A life-threatening case of pseudo-aldosteronism secondary to excessive liquorice ingestion.

Journal: BMC Endocrine Disorders

Background: Liquorice is found in many food products, soft drinks, and herbal medicines. Liquorice ingestion is an uncommon cause of apparent mineralocorticoid excess or pseudo-aldosteronism. The mechanism involves the inhibition of 11-beta-hydroxysteroid dehydrogenase type-2 by the active ingredient called glycyrrhizin. This leads to the uninhibited activation of mineralocorticoid receptors by cortisol. Confectionary products that contain liquorice are readily available in many countries around the world. CASE PRESENTATION: We report a case of severe refractory hypokalaemia with hypertensive crisis and acute pulmonary oedema due to excessive liquorice consumption. A 79-year-old female presented to the emergency department following a road traffic accident. She described feeling weak and dizzy while driving before the collision. She attended her general practitioner (GP) several weeks earlier for fatigue and was being managed for hypokalaemia on oral potassium supplements. Investigations revealed hypertension (BP 180/69 mmHg), severe hypokalaemia (K 2.2 mmol/l), normal renal function, normal serum magnesium with metabolic alkalosis. Spot urinary potassium was 22 mmol/l. The patient denied taking medications including over-the-counter or herbal medication that can cause hypokalaemia. Hypokalaemia persisted despite aggressive intravenous (i.v.) and oral potassium replacement. She later developed a hypertensive crisis (BP 239/114 mmHg) with pulmonary oedema. She required admission to the intensive care unit and was managed with intravenous furosemide infusion and isosorbide dinitrate infusion.
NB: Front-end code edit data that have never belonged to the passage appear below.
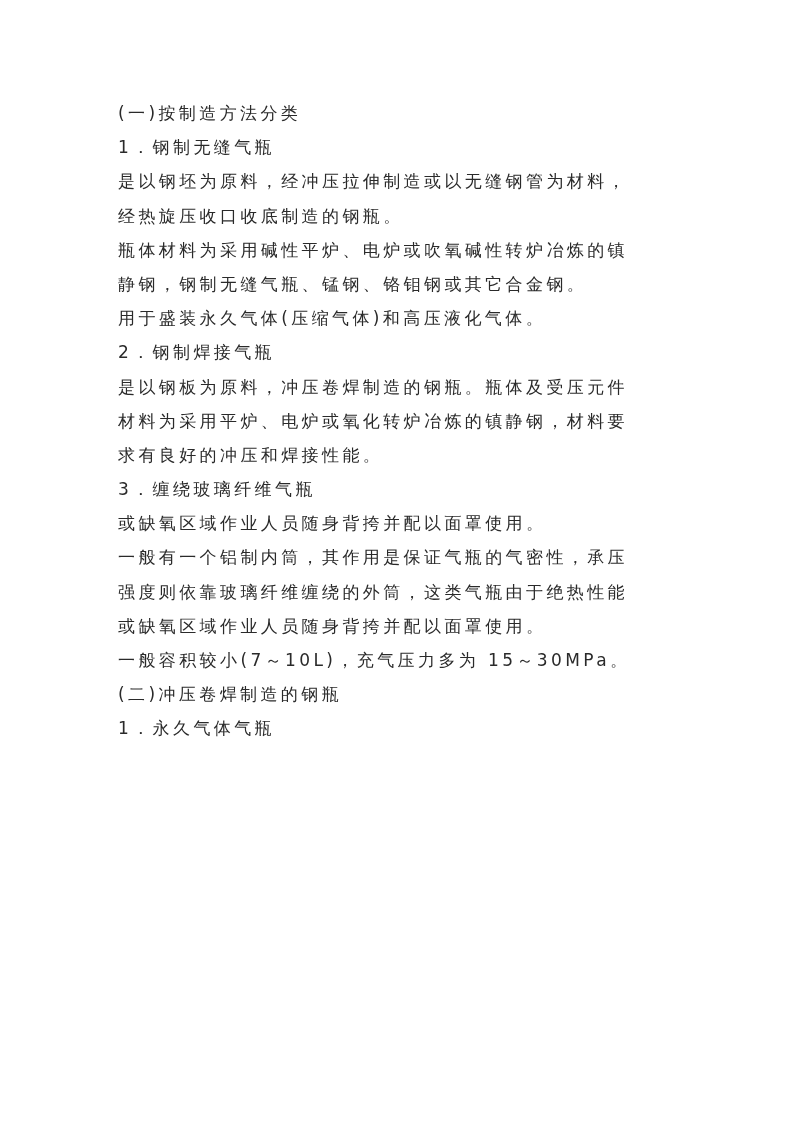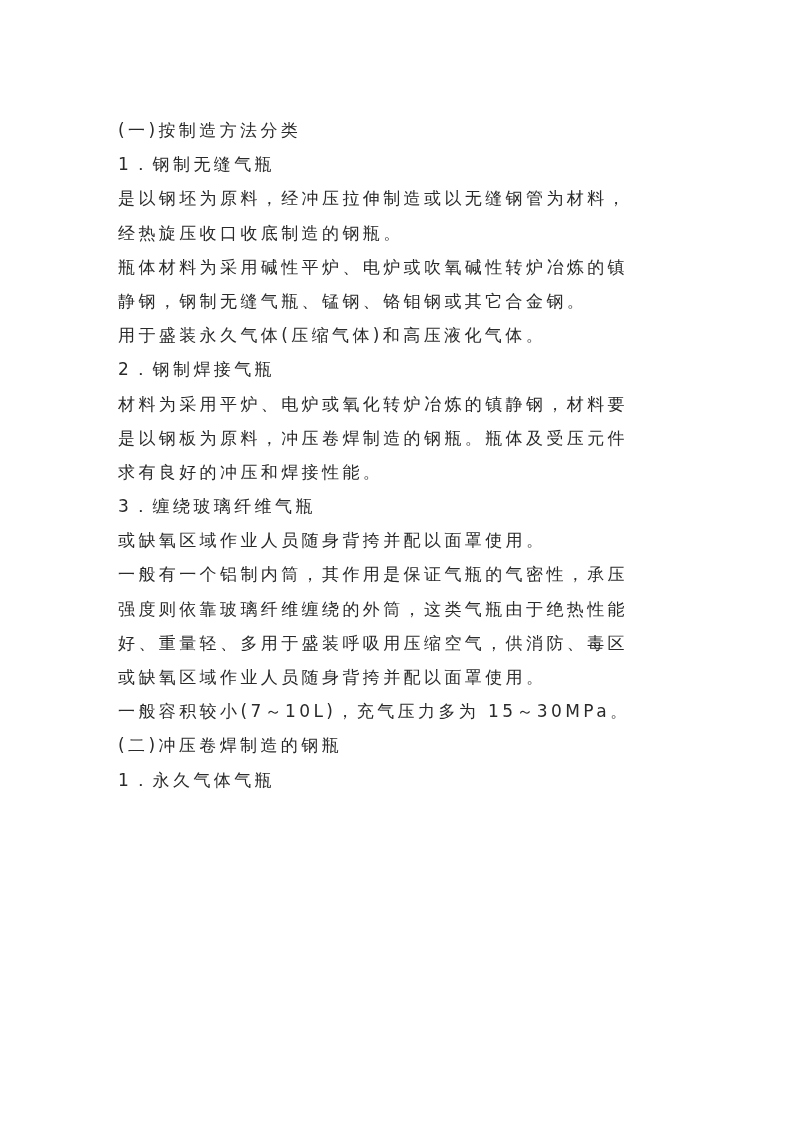--- a/index.html
+++ b/index.html
@@ -7,7 +7,7 @@
   .page {
     position: absolute;
     left: 118px;
-    top: 113px;
+    top: 96px;
     width: 560px;
     font-family: "DejaVu Sans", "Liberation Sans", sans-serif;
     color: #2a2a2a;

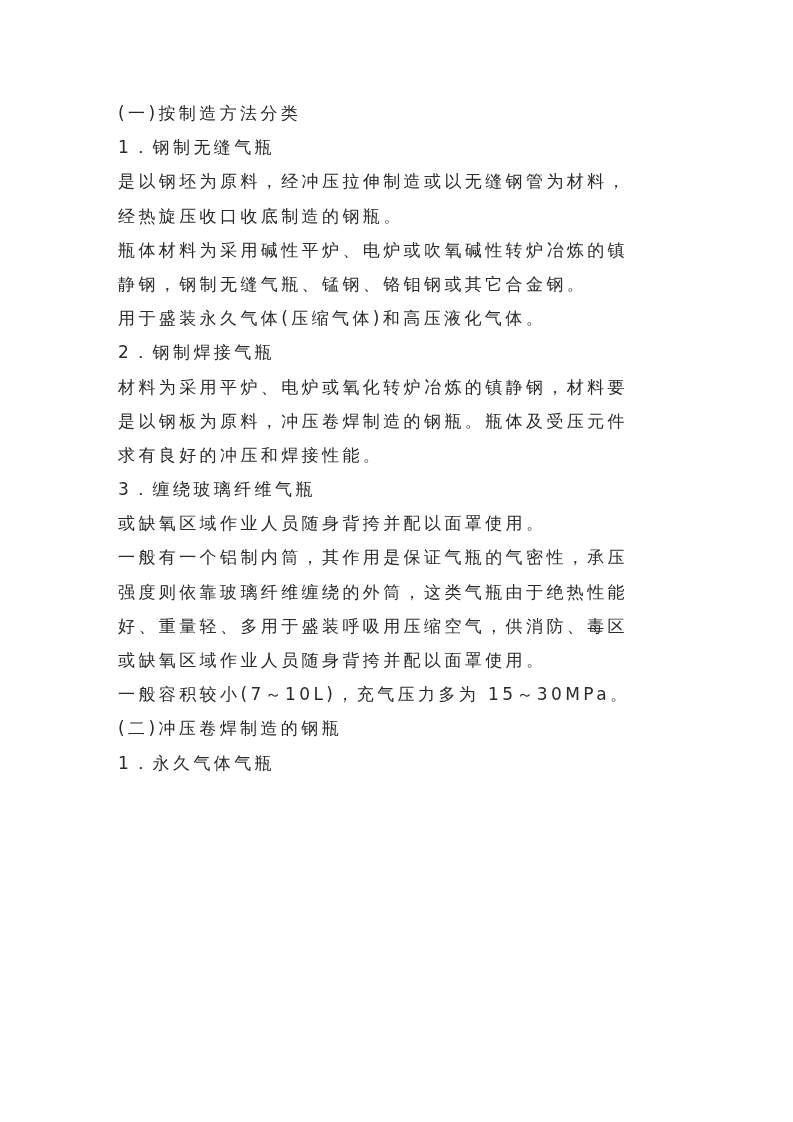--- a/index.html
+++ b/index.html
@@ -30,8 +30,8 @@
   <span class="line">静钢，钢制无缝气瓶、锰钢、铬钼钢或其它合金钢。</span>
   <span class="line">用于盛装永久气体(压缩气体)和高压液化气体。</span>
   <span class="line heading">2．钢制焊接气瓶</span>
+  <span class="line">是以钢板为原料，冲压卷焊制造的钢瓶。瓶体及受压元件</span>
   <span class="line">材料为采用平炉、电炉或氧化转炉冶炼的镇静钢，材料要</span>
-  <span class="line">是以钢板为原料，冲压卷焊制造的钢瓶。瓶体及受压元件</span>
   <span class="line">求有良好的冲压和焊接性能。</span>
   <span class="line heading">3．缠绕玻璃纤维气瓶</span>
   <span class="line">或缺氧区域作业人员随身背挎并配以面罩使用。</span>

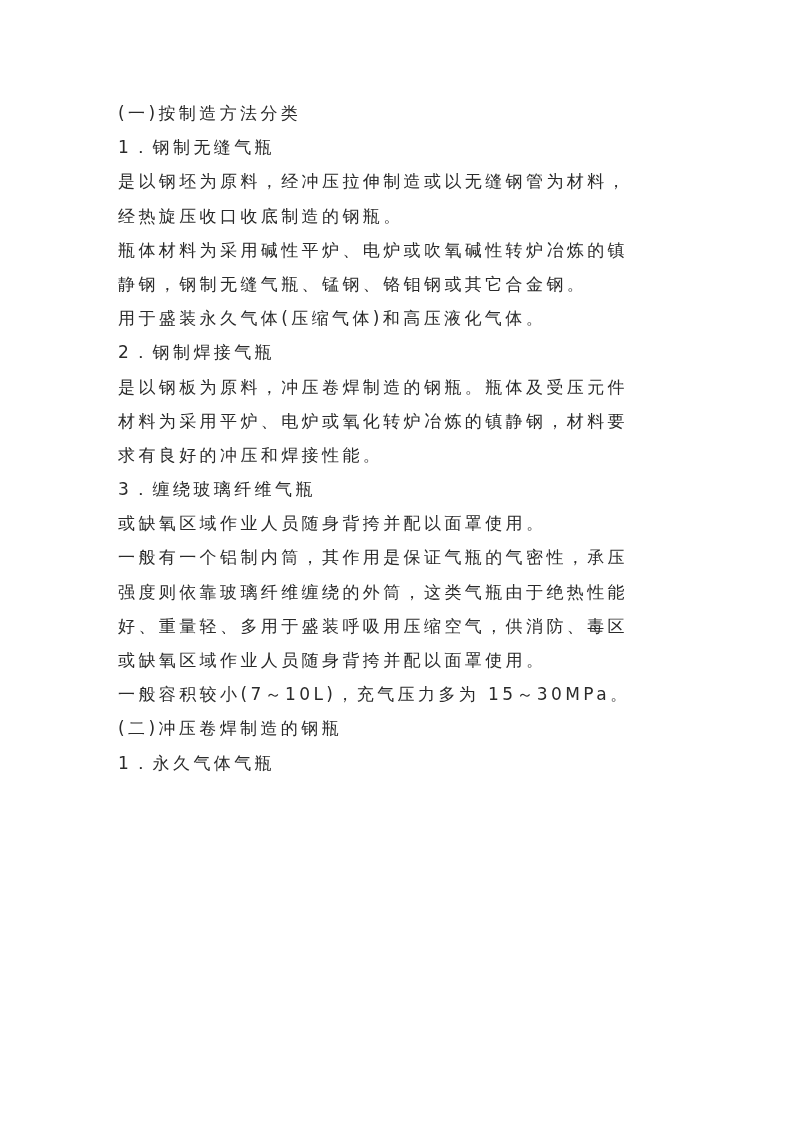--- a/index.html
+++ b/index.html
@@ -37,7 +37,6 @@
   <span class="line">或缺氧区域作业人员随身背挎并配以面罩使用。</span>
   <span class="line">一般有一个铝制内筒，其作用是保证气瓶的气密性，承压</span>
   <span class="line">强度则依靠玻璃纤维缠绕的外筒，这类气瓶由于绝热性能</span>
-  <span class="line">好、重量轻、多用于盛装呼吸用压缩空气，供消防、毒区</span>
   <span class="line">或缺氧区域作业人员随身背挎并配以面罩使用。</span>
   <span class="line">一般容积较小(7～10L)，充气压力多为 15～30MPa。</span>
   <span class="line heading">(二)冲压卷焊制造的钢瓶</span>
On further discussion, our patient admitted to struggling with nicotine cravings since quitting smoking two months earlier. She began eating an excessive amount of liquorice sweets to manage her cravings. Suppression of plasma renin and aldosterone supported the diagnosis of apparent mineralocorticoid excess secondary to excessive liquorice consumption. Her symptoms and hypokalaemia resolved after stopping liquorice intake.

Conclusions: This case highlights the life-threatening and refractory nature of hypokalaemia secondary to excessive liquorice consumption. This case also emphasizes the importance of comprehensive history taking including dietary habits. Increased awareness among the public is required regarding the potential health hazards of excessive liquorice consumption.